Ali Bach Hamba (1876 - 29 October 1918) was a Tunisian lawyer, journalist and politician. He co-founded the Young Tunisians with Béchir Sfar in 1907.

==Biography==
Bach Hamba was born in 1876 in Tunis into a family of Turkish origin, his brother, Mohamed Bach Hamba, was the editor of "Revue du Maghreb". He studied at the Sadiki College prior to achieving a master's and then a doctorate in law at the Aix-Marseille University. In 1907 he and Béchir Sfar created a political group, the Young Tunisians (influenced by the Young Turks), with a French language weekly, "Le Tunisien", to speak for the interests of their countrymen.

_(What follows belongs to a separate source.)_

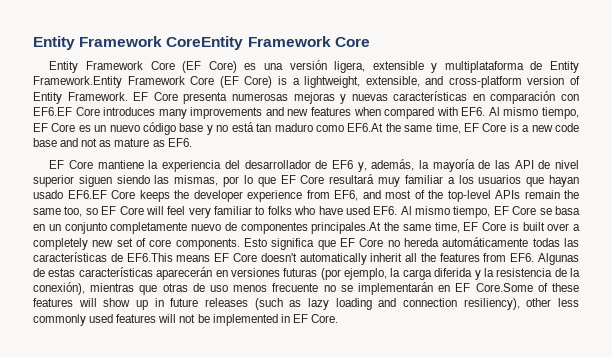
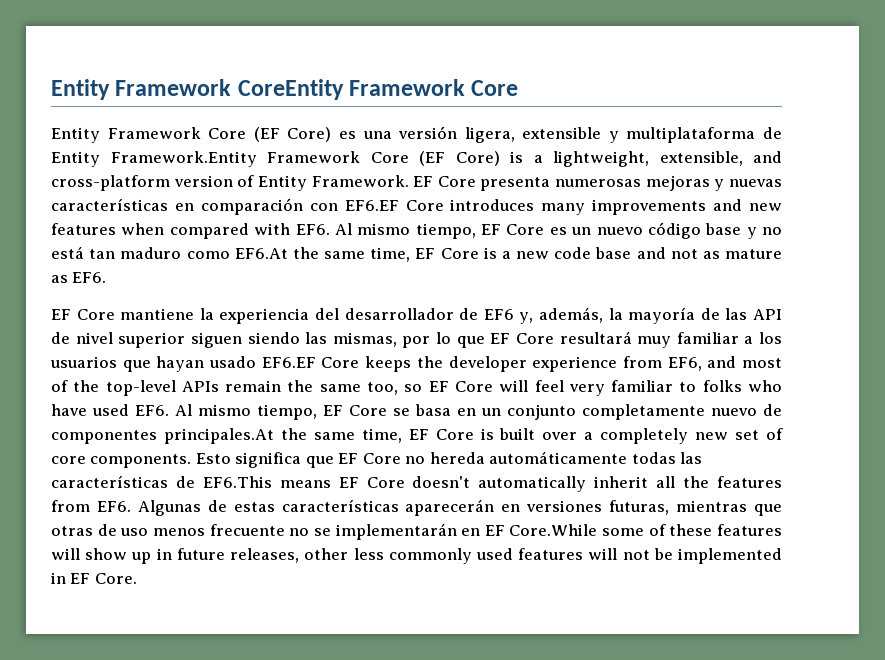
- Esto significa que EF Core no hereda automáticamente todas las características de EF6.This means EF Core doesn't automatically inherit all the features from EF6. Algunas de estas características aparecerán en versiones futuras (por ejemplo, la carga diferida y la resistencia de la conexión), mientras que otras de uso menos frecuente no se implementarán en EF Core.Some of these features will show up in future releases (such as lazy loading and connection resiliency), other less commonly used features will not be implemented in EF Core.
+ Esto significa que EF Core no hereda automáticamente todas las características de EF6.This means EF Core doesn't automatically inherit all the features from EF6. Algunas de estas características aparecerán en versiones futuras, mientras que otras de uso menos frecuente no se implementarán en EF Core.While some of these features will show up in future releases, other less commonly used features will not be implemented in EF Core.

They sought for equality and demanded for rights in accordance with the terms of the protectorate. In 1909 they were joined by Abdelaziz Thâalbi, and the movement acquired a religious as well as a constitutional character, with an Arabic as well as a French edition of "Le Tunisien". The popularity of the new party was demonstrated in 1911, when it protested against the Italian invasion of Libya. In November 1911, a riot, quelled by troops, led to the proclamation of a state of siege. When in February 1912 an Italian tram-driver knocked down and killed a child, the Tunis Tram Boycott was organised, and Tunisian employees fought for equal pay with the Italian personnel. The government declared there had been a political plot and exiled Bach Hamba and Thaalbi. This popular protest and the workers’ demands was the first clear manifestation of a Tunisian national consciousness.